Different varieties of fruit trees were also planted, including apples, pears and the native plum species, raspberries, black raspberries, strawberries, and much more.

“We didn’t just plant one type of apple species, we planted five different types that are more of a variety,” said Craig. “If you plant only one species, you have to do a lot more maintenance to maintain a healthier creek. If you do a variety, it’s much smaller to deal with.”

Farmers are able to do with the harvest as they wish, whether it’d be for personal use or selling for profit.

“It’s giving that opportunity to the farmer to see what they want to do with it,” said Craig. “The grass seed that we planted, it’s up to the farmer if they want to have that seed processed and we can find someone to process it.”

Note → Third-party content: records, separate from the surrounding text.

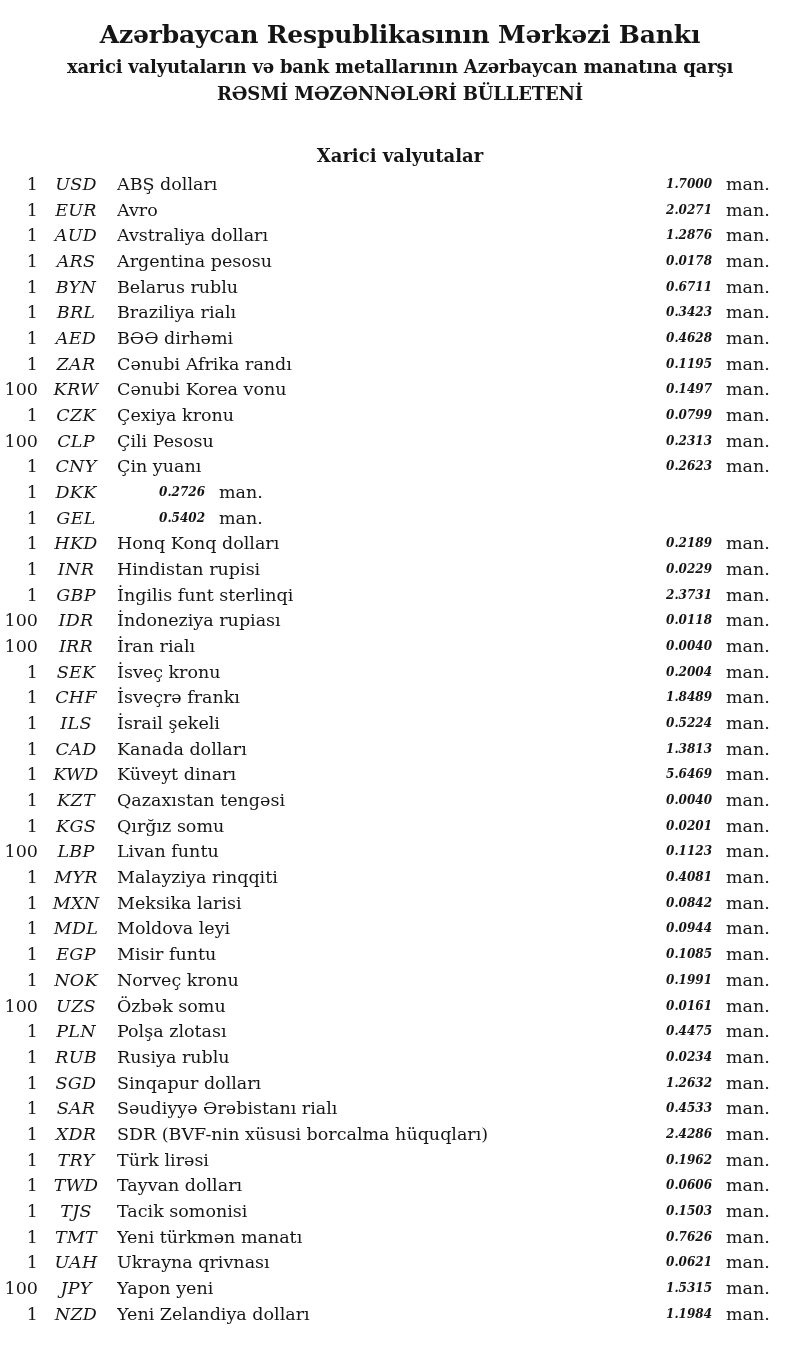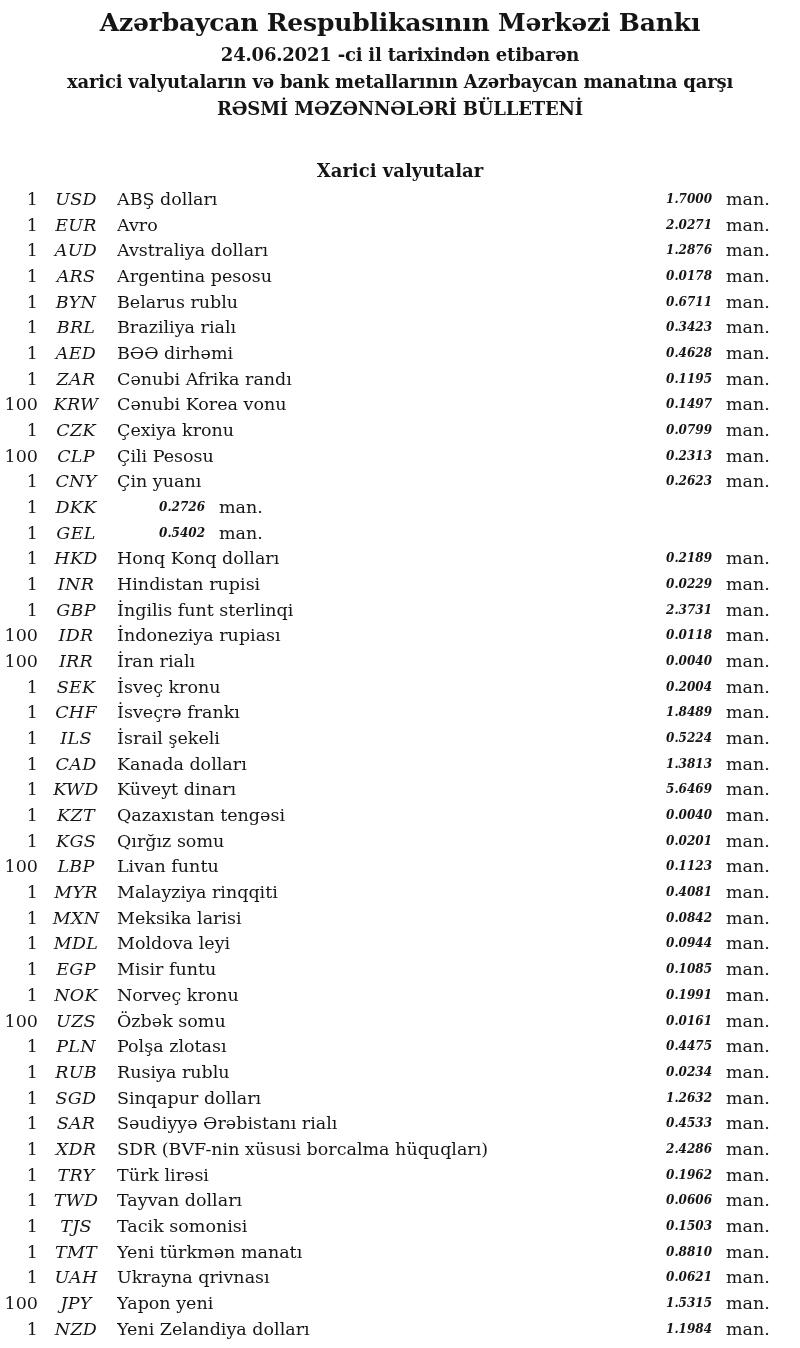--- a/index.html
+++ b/index.html
@@ -15,7 +15,7 @@
     position: relative;
     width: 800px;
     height: 1348px;
-    padding-top: 4px;
+    padding-top: 16px;
   }
   .doc-header { text-align: center; }
   .bank-name {

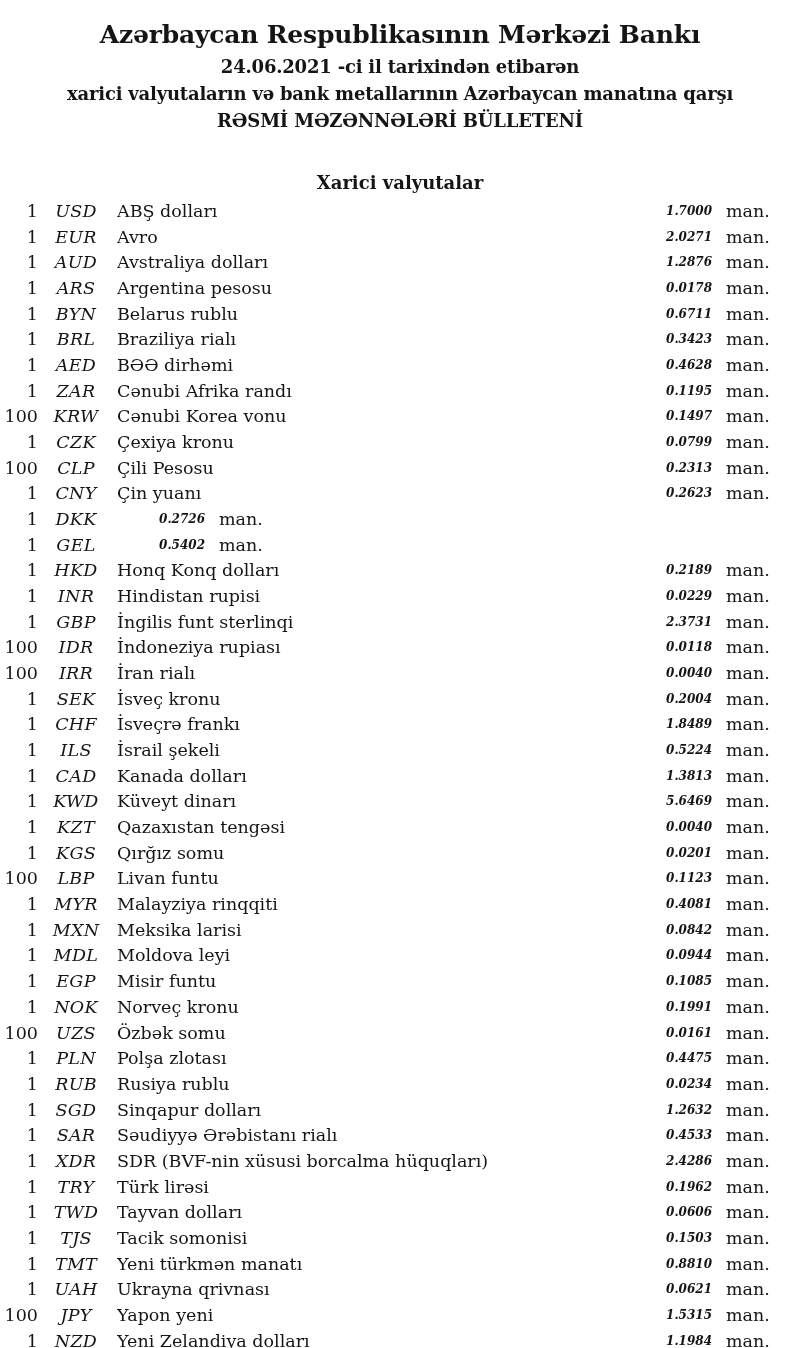--- a/index.html
+++ b/index.html
@@ -61,7 +61,6 @@
 
   <div class="doc-header">
     <div class="bank-name">Azərbaycan Respublikasının Mərkəzi Bankı</div>
-    <div class="hline">24.06.2021 -ci il tarixindən etibarən</div>
     <div class="hline">xarici valyutaların və bank metallarının Azərbaycan manatına qarşı</div>
     <div class="hline">RƏSMİ MƏZƏNNƏLƏRİ BÜLLETENİ</div>
   </div>

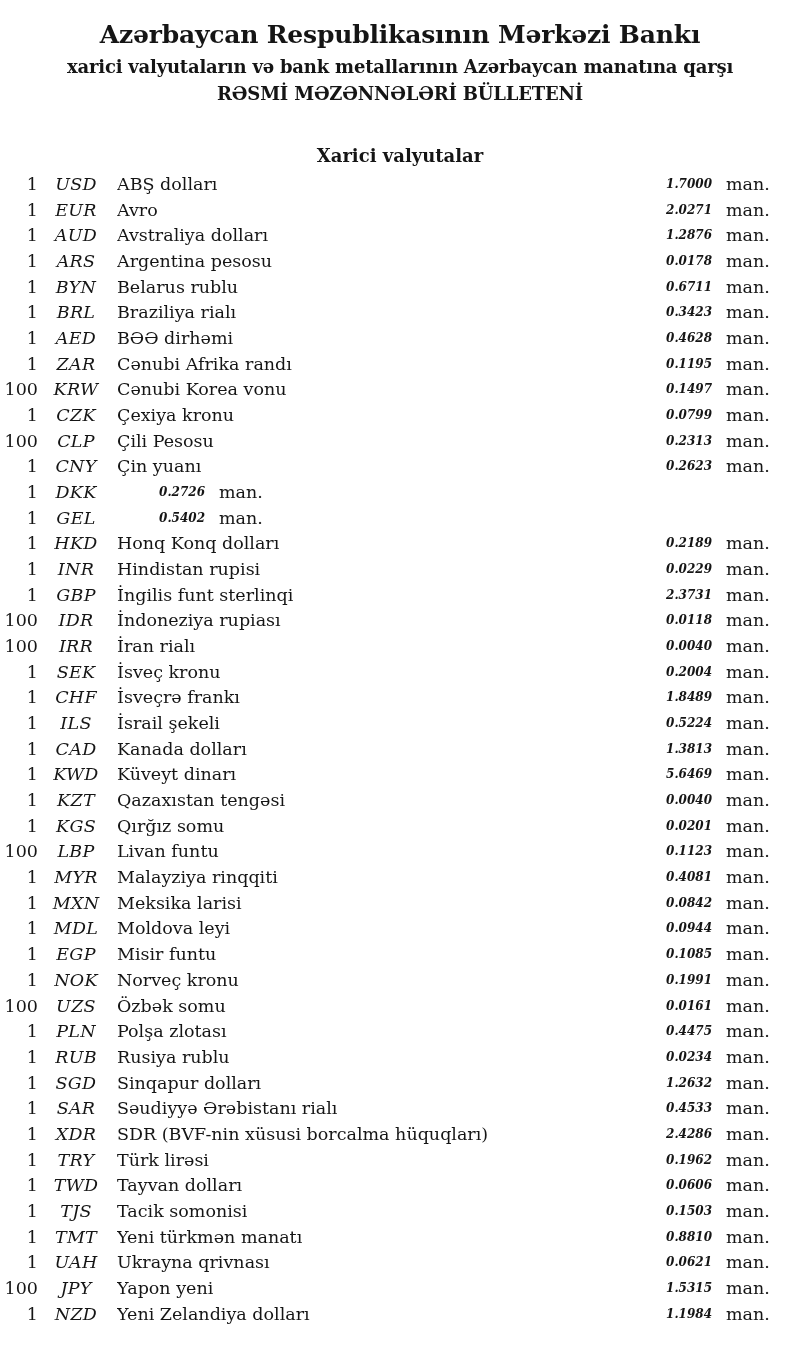--- a/index.html
+++ b/index.html
@@ -398,7 +398,7 @@
       <span class="cell-qty">1</span>
       <span class="cell-code">TMT</span>
       <span class="cell-name">Yeni türkmən manatı</span>
-      <span class="cell-rate">0.8810</span>
+      <span class="cell-rate">0.7626</span>
       <span class="cell-unit">man.</span>
     </div>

In these case, the processor will purchase the seed from the farmer, much like leasing out a field of corn where someone comes in and harvests it for you, processes it and then pays you for the value of that crop. They can then resell it to whomever they wish.

To help with the planting, a special device called a “cocomat” is used to help with the maintenance of the plant.”

“When they get wet, they push down and they hold the moisture in the soil for the seedlings to keep a good moisture content, plus it helps to keep the weeds away from that tree which would be using up more of the nutrients in water for the plant,” said Craig. “So, it helps the maintenance of the plant.”